他の態様において、当該サンプル混合物は、低角度光散乱及び軸方向の光損失のシグナルを計測することにより、フローセルにおいて分析され、そして当該得られた低角度光散乱及び軸方向の光損失のシグナルを使用することにより、当該有核赤血球は他の細胞型と識別される。当該低角度光散乱シグナルは、10°未満、及び好ましくは約1°〜約7°の範囲である。さらに、当該低角度光散乱及び軸方向の光損失のシグナルの内の1以上の関数は、血球サンプル中の当該有核赤血球を他の細胞型から識別するために使用され得る。さらに、当該方法は、少なくとも3つの亜集団に白血球を識別することをさらに含む。

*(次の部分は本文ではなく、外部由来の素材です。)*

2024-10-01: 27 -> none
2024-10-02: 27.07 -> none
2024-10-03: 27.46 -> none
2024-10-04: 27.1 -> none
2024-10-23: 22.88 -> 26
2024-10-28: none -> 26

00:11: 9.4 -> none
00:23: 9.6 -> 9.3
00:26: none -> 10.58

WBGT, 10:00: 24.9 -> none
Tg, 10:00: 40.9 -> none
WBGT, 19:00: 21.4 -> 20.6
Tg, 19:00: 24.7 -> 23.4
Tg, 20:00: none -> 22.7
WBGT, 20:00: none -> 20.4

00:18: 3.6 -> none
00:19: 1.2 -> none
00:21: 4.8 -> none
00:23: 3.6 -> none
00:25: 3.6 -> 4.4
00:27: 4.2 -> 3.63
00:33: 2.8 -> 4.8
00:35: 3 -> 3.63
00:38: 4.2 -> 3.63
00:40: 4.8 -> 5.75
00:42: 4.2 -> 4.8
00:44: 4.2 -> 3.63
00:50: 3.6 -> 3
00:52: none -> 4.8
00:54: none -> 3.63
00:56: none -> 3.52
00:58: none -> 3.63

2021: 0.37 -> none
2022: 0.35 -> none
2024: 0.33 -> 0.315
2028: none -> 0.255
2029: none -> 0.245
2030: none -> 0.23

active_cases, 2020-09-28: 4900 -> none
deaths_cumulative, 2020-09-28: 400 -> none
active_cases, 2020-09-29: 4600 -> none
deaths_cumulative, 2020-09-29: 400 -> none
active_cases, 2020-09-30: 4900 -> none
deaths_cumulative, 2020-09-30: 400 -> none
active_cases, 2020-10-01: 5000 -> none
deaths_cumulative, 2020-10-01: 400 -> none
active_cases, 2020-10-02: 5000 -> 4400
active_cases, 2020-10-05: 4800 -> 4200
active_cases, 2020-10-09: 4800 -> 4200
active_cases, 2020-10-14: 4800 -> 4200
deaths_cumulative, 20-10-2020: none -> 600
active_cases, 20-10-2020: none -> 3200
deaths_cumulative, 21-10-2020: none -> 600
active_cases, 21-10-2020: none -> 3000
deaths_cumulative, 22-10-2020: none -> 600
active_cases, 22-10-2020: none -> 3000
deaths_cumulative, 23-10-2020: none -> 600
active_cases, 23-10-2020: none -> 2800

他の態様において、当該サンプル混合物は、DCインピーダンス・シグナル、低角度光散乱、及び軸方向の光損失のシグナルを計測することにより、フローセル中の当該サンプル混合物を分析し、そして当該有核赤血球は、得られるDCインピーダンス、低角度光散乱、及び軸方向の光損失のシグナルを使用して、他の細胞型から識別される。さらに、当該DCインピーダンス、低角度光散乱、及び軸方向の光損失のシグナルの内の1以上の関数は、当該有核赤血球を他の細胞型から識別するために使用され得る。さらに、当該方法は、少なくとも4つの亜集団に白血球を識別することをさらに含む。
さらに、上記当該方法は、総有核細胞数から当該有核赤血球数を差し引くことにより、有核赤血球の干渉からの白血球数の補正をさらに含む。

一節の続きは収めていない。